Wolfgang Matt: Sicher. Es ist anders. Alles was anders ist, ist erneuert. Vor allem ist das Team rund um mich erneuert. Es kommen Gudrun Petz-Bechter (Anm.: neue Vize-Bgm.) und Benedikt König (neuer Stadtrat). Das sind die ersten Verjüngungssschritte, die wir setzen. Dieser Verjüngungsprozess ist damit nicht abgeschlossen, sondern eröffnet.

Feldkirch blüht ist in dieser Legislaturperiode oft klar in der Oppositionsrolle. Die Freiheitlichen arbeiten eng mit der VP zusammen, zeigen sich aber zuletzt angriffiger: Hat der Wahlkampf begonnen?

Wolfgang Matt: Ja, nach der Wahl ist vor der Wahl. Die Zusammenarbeit auf sachlicher Ebene ist mit allen Parteien gegeben. Es geht um Feldkirch und das Bürgerwohl. Hier wird relativ gut an einem Strick und in die gleiche Richtung gezogen. Grundlegende einigende Elemente sind da, aber natürlich findet man Kleinigkeiten, um sich zu reiben. Jede Katze braucht einen Kratzbaum.

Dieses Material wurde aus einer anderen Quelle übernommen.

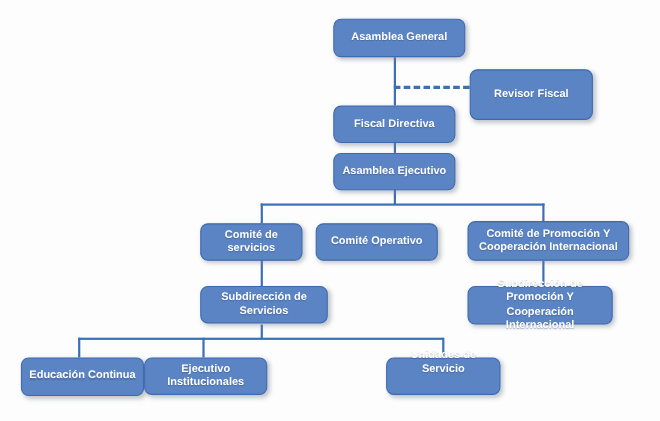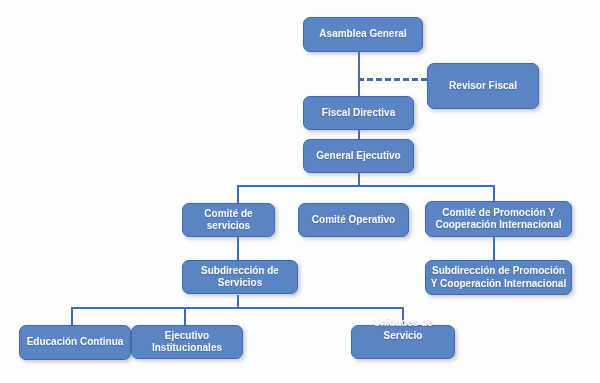--- a/index.html
+++ b/index.html
@@ -83,40 +83,40 @@
 
   <div class="node" style="left:427px; top:63px; width:112px; height:46px;">
     <span>Revisor Fiscal</span>
   </div>
 
   <div class="node" style="left:303px; top:96px; width:111px; height:33px;">
     <span>Fiscal Directiva</span>
   </div>
 
   <div class="node" style="left:303px; top:139px; width:111px; height:33px;">
-    <span>General Ejecutivo</span>
+    <span>Asamblea Ejecutivo</span>
   </div>
 
   <div class="node" style="left:182px; top:203px; width:93px; height:33px;">
     <span>Comité de servicios</span>
   </div>
 
-  <div class="node" style="left:298px; top:203px; width:111px; height:33px;text-align:center;">
+  <div class="node" style="left:287px; top:203px; width:111px; height:33px;text-align:center;">
     <span>Comité Operativo</span>
   </div>
 
   <div class="node" style="left:425px; top:201px; width:147px; height:36px;justify-content:flex-end;">
     <span>Comité de Promoción Y Cooperación Internacional</span>
   </div>
 
   <div class="node" style="left:182px; top:260px; width:116px; height:27px;">
     <span>Subdirección de Servicios</span>
   </div>
 
-  <div class="node" style="left:425px; top:260px; width:147px; height:35px;">
+  <div class="node" style="left:425px; top:260px; width:132px; height:35px;">
     <span>Subdirección de Promoción Y Cooperación Internacional</span>
   </div>
 
   <div class="node" style="left:19px; top:325px; width:112px; height:35px;">
     <span>Educación Continua</span>
   </div>
 
   <div class="node" style="left:131px; top:325px; width:112px; height:33px;">
     <span>Ejecutivo Institucionales</span>
   </div>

Vizebürgermeisterin Petz-Bechter und Stadtrat König waren Ihre Wunschkandidaten. Was macht die beiden besonders geeignet?

Wolfgang Matt: Nicht nur meine, sondern auch die der Fraktion. Sie bringen die notwendige Neugier mit, aber auch die fachliche Qualifikation. Und auch für 2020 habe ich bereits gute Leute auf meiner Liste, Namen will ich nicht vorab nennen.

Was ist das Ziel bei der Gemeinderatswahl? Die absolute Mehrheit?

Wolfgang Matt: Wir wollen ein anständiges Ergebnis, einen kräftigen Auftrag des Bürgers.

Vielen Dank für das Gespräch, Herr Bürgermeister.